Although other scientists had developed subunit vaccines based on a handful of proteins from the disease-causing bacteria earlier, they had not been effective in the treatment. Agarwal’s group decided to take a slightly varied approach and made use of OMVs — which are spherical membrane-bound particles released by some bacteria, and contain an assortment of proteins and lipids which could induce an immune response against the pathogen.

“They’re safer compared to a live bacterium, and since they are membrane-derived, they contain all kinds of antigens,” explained Agarwal, the senior author of the paper published in  Biomaterials Advances. The researchers further explained that while subunit vaccines typically only contain a limited number of antigens — bacterial proteins that can elicit an immune response in the host, the OMVs contain a variety of antigens, which can induce a better immune response.

“Mycobacterium-derived OMVs are usually unstable and come in different sizes, making them unsuitable for vaccine applications. But the OMVs coated on gold nanoparticles (OMV-AuNPs) by the IISc team were found to be uniform in size and stable. The researchers also found that human immune cells showed a higher uptake of OMV-AuNPs (gold nanoparticles) than of OMVs or gold nanoparticles alone”, said an IISc press release. 

According to Avijit Goswami, a former postdoctoral fellow at BSSE and one of the first authors of the study, the most challenging part was the production and scaling up of OMVs as it was a complex process. “To synthesise OMV-AuNPs, the OMVs and the gold nanoparticles are forced together through a 100 nm filter.
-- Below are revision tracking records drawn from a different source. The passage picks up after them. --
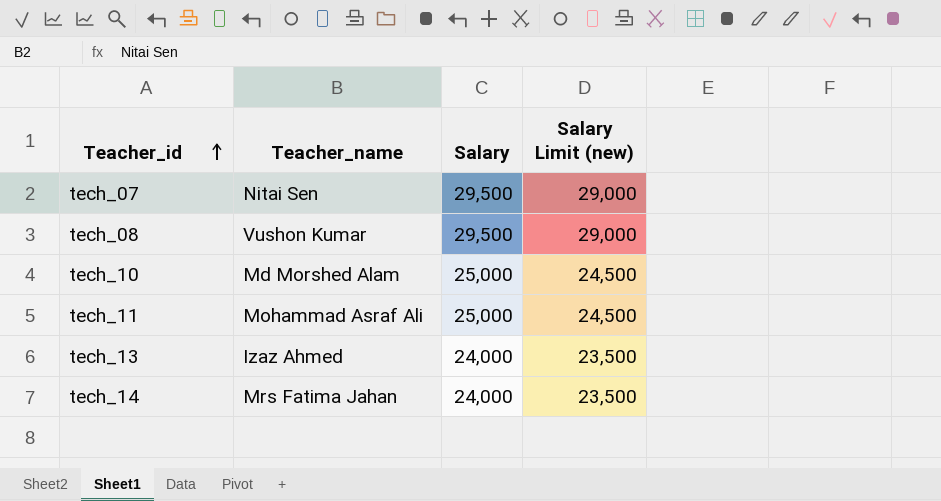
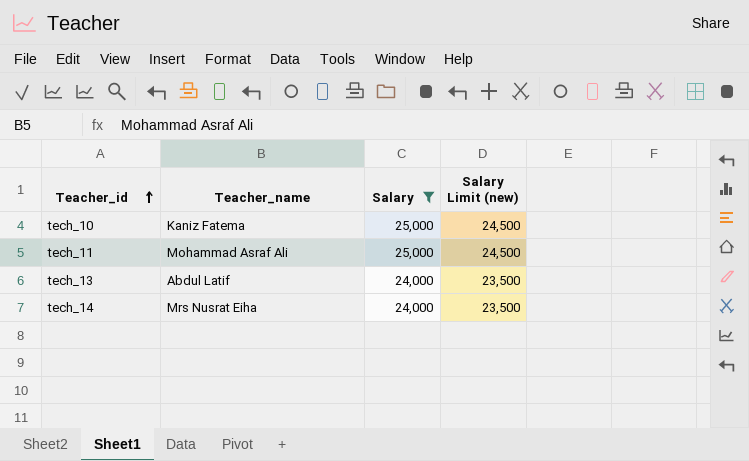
filter: none -> Salary != 29,500
tech_10 | Teacher_name: Md Morshed Alam -> Kaniz Fatema
tech_13 | Teacher_name: Izaz Ahmed -> Abdul Latif
tech_14 | Teacher_name: Mrs Fatima Jahan -> Mrs Nusrat Eiha

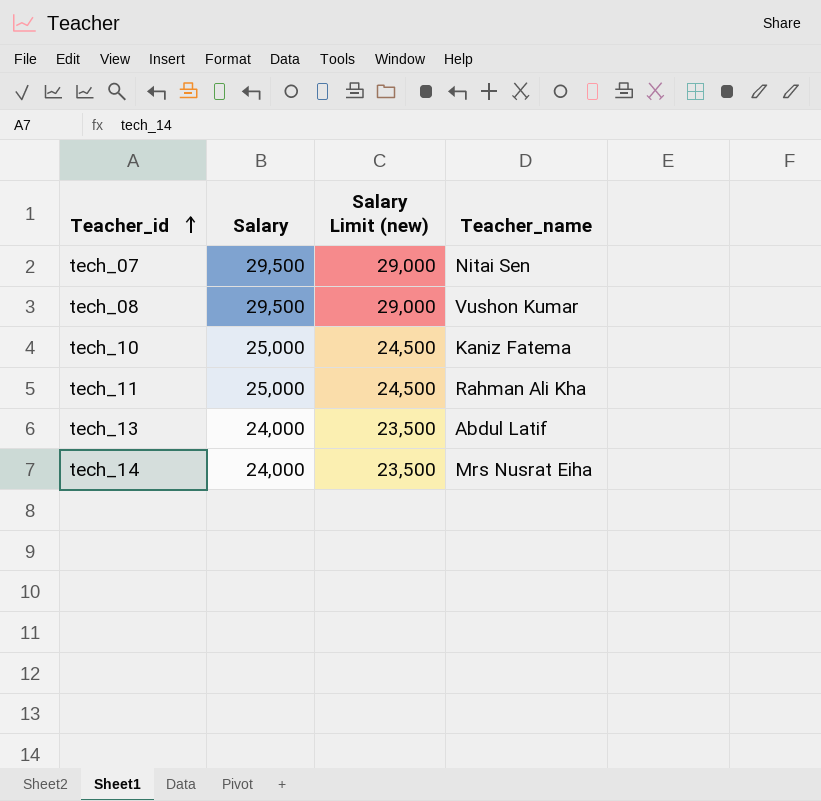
filter: Salary != 29,500 -> none
column Teacher_name | position: 2 -> 4
tech_11 | Teacher_name: Mohammad Asraf Ali -> Rahman Ali Kha

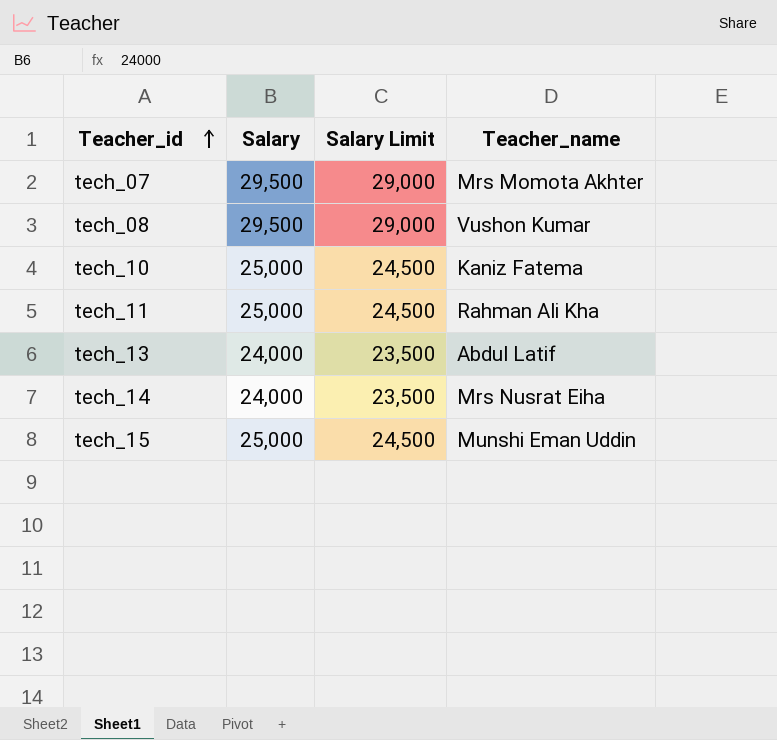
column name: Salary Limit (new) -> Salary Limit
tech_07 | Teacher_name: Nitai Sen -> Mrs Momota Akhter
row tech_15: none -> 25,000 | 24,500 | Munshi Eman Uddin

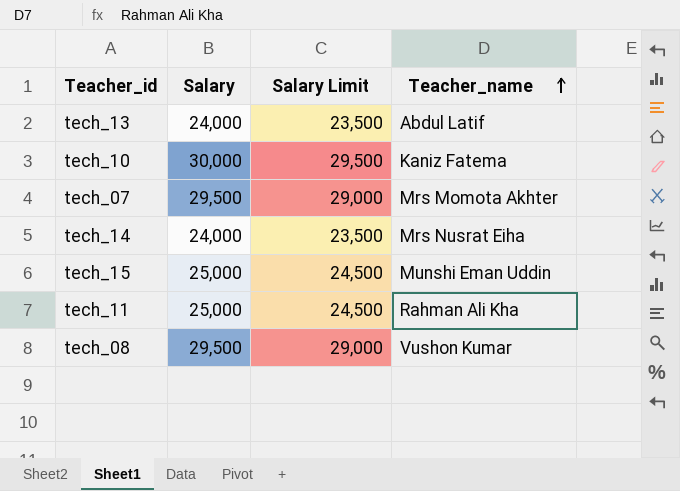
row order: Teacher_id ascending -> Teacher_name ascending
tech_10 | Salary: 25,000 -> 30,000
tech_10 | Salary Limit: 24,500 -> 29,500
The OMVs break up in the process and encapsulate the gold nanoparticles,” explained Edna George, a former postdoctoral fellow at BSSE, and co-first author of the study.

During this study, the immune cells, which were cultured in the lab, were treated with OMVs derived from a related bacterial species which does not cause disease in humans, called as Mycobacterium smegmatis. Furthering their research, the team plans to develop gold-coated OMVs derived directly from Mycobacterium tuberculosis. They will then test the same on animal models and carry the results forward for clinical applications.

“Such efforts could open up new avenues for the development of vaccines for other bacterial diseases as well”, the release said.